Auch die Fähnlein aus Poznan, die unter dem Zeichen des Adlers ohne Krone kämpften, fochten auf Tod und Leben, während die erzbischöflichen Abteilungen und die drei masovischen Abteilungen um die Wette mit ihnen vorrückten. Ja, jedes einzelne der zahllosen Fähnlein suchte das andere an Mut, an Tapferkeit zu übertreffen. Unter der Schar aus Sieradz kämpfte Zbyszko aus Bogdaniec mit der Wut eines wilden Ebers, und neben ihm stritt der alte Macko mit der schlauen Bedächtigkeit eines Wolfes, der nur dann zubeißt, wenn er sicher ist, daß der Biß ein tödlicher sein wird.
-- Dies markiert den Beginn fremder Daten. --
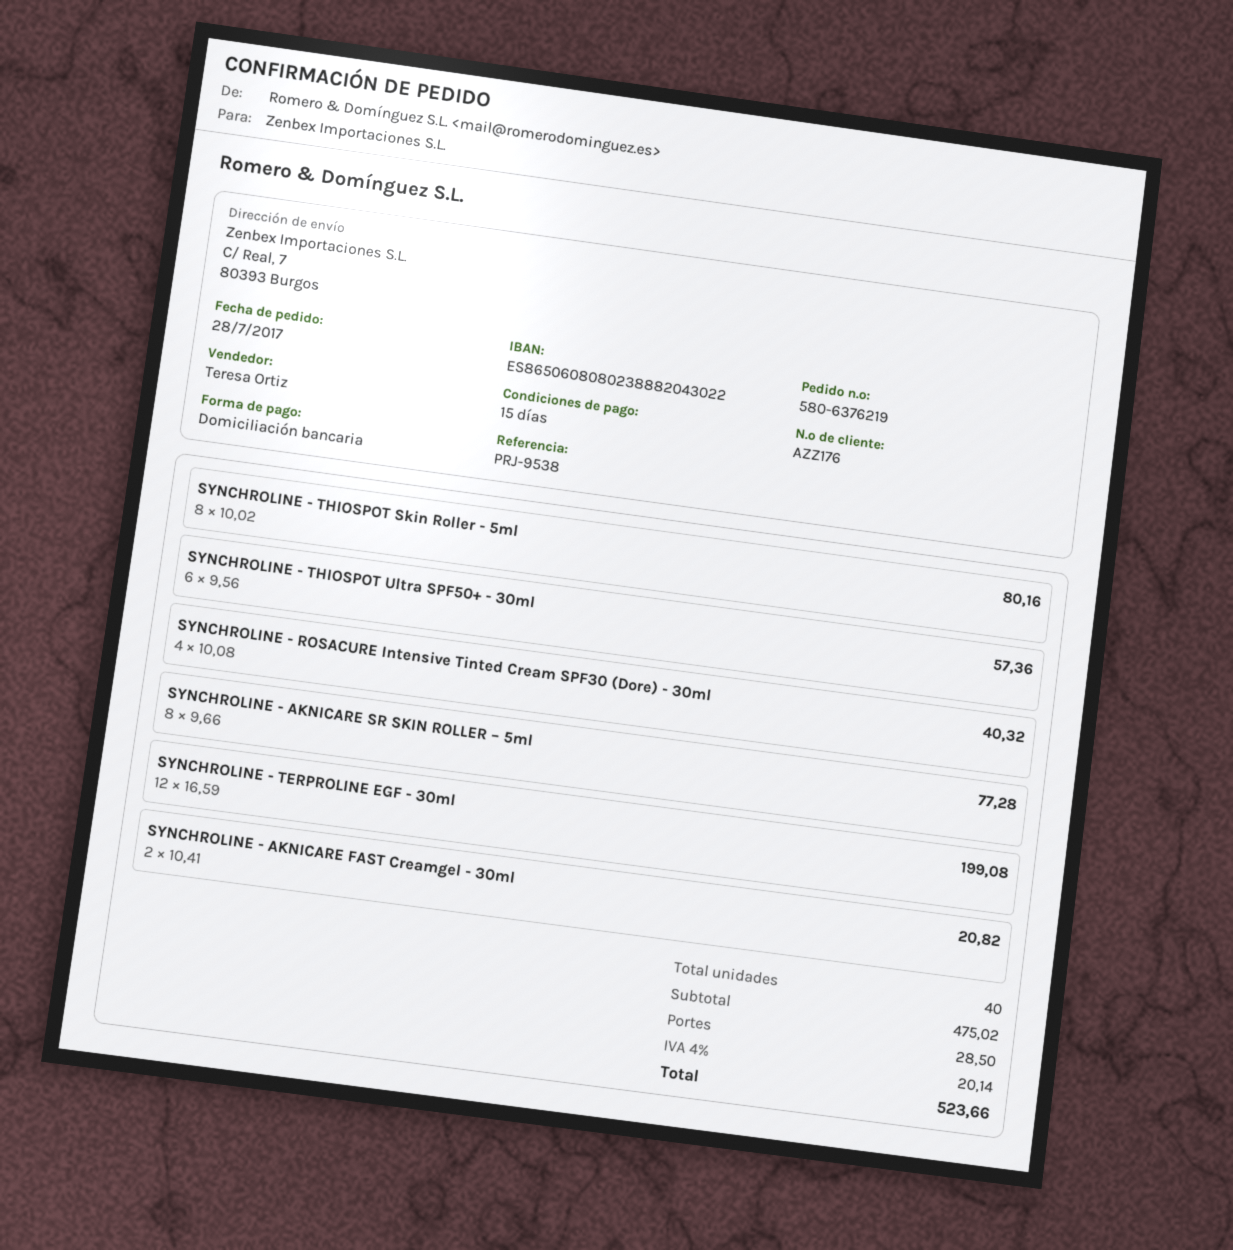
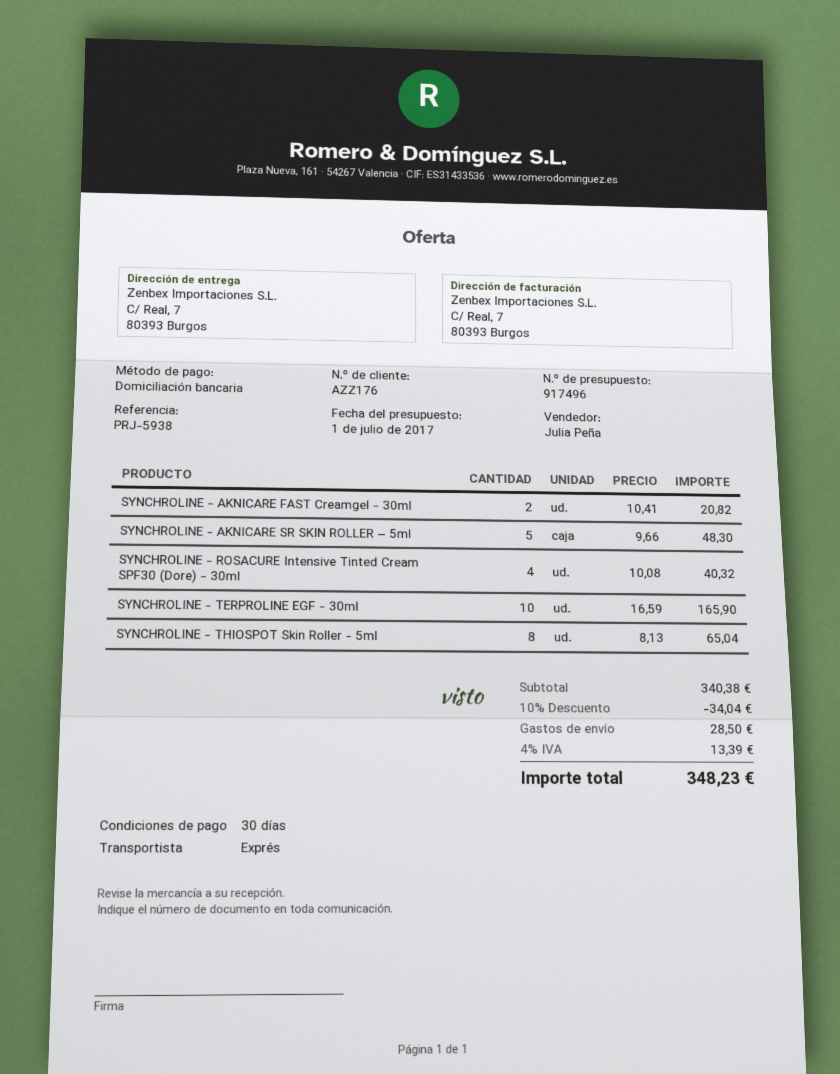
payment terms: 15 days -> 30 days
reference: PRJ-9538 -> PRJ-5938
sales rep: Teresa Ortiz -> Julia Peña
SYNCHROLINE - THIOSPOT Skin Roller - 5ml: 8 x 10.02 = 80.16 -> 8 x 8.13 = 65.04
SYNCHROLINE - THIOSPOT Ultra SPF50+ - 30ml: 6 x 9.56 = 57.36 -> none
SYNCHROLINE - AKNICARE SR SKIN ROLLER – 5ml: 8 x 9.66 = 77.28 -> 5 x 9.66 = 48.30
SYNCHROLINE - TERPROLINE EGF - 30ml: 12 x 16.59 = 199.08 -> 10 x 16.59 = 165.90
subtotal: 475.02 -> 340.38
discount: none -> 10% = 34.04
tax: 4% = 20.14 -> 4% = 13.39
total: 523.66 -> 348.23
Macko schaute unaufhörlich nach Kuno von Lichtenstein aus, doch da er ihn in dem dichten Gewühle nicht zu finden vermochte, warf er sich immer wieder auf einen andern Ritter, der sich durch seine glänzende Rüstung auszeichnete und der ihm auch stets zum Opfer fiel. Ganz in der Nähe der beiden Ritter aus Bogdaniec focht der gar grimmige Cztan aus Rogow. Gleich beim ersten Zusammenstoß war ihm der Helm vollständig zerschmettert worden, so kämpfte er jetzt barhäuptig, die Deutschen mit seinem blutbespritzten bärtigen Antlitz, durch das er weit eher einem Unholde aus dem Walde als einem Menschen ähnelte, in Schrecken setzend.
Schon waren hunderte, ja tausende von Rittern auf beiden Seiten gefallen, schon schien es, daß der Wall der Deutschen unter den wuchtigen Schlägen der Polen zu wanken beginne, da trat ein Ereignis ein, das mit einem Schlage der Schlacht eine andere Wendung hätte geben können.
Vom Kampfe entflammt und siegestrunken von der Verfolgung der Litauer abstehend, stießen die deutschen Fähnlein plötzlich auf eine Flanke der Polen. In dem Glauben, das Kriegsheer des Königs sei vollständig geschlagen und die Schlacht gewonnen, waren sie in ungeordneten Haufen, schreiend und singend zurückgekehrt und sahen nun mit einem Male ein wildes Gemetzel vor sich, sahen mit einem Male die Polen siegreich gegen die deutschen Scharen vordringen.
Die Köpfe senkend, um besser durch das Visier sehen zu können, blickten die Kreuzritter staunend auf diesen blutigen Kampf, um dann, ohne sich zuvor zu ordnen, ihren Pferden die Sporen zu geben und in das Schlachtgewühl zu sprengen. Und eine Schar folgte dem Beispiele der andern, sodaß binnen kurzem sich tausende auf die polnischen, vom Kampfe ermüdeten Abteilungen geworfen hatten. Mit lautem Freudengeschrei über die gewordene Hilfe wandten sich nun die Deutschen mit frischem Mute gegen die Polen.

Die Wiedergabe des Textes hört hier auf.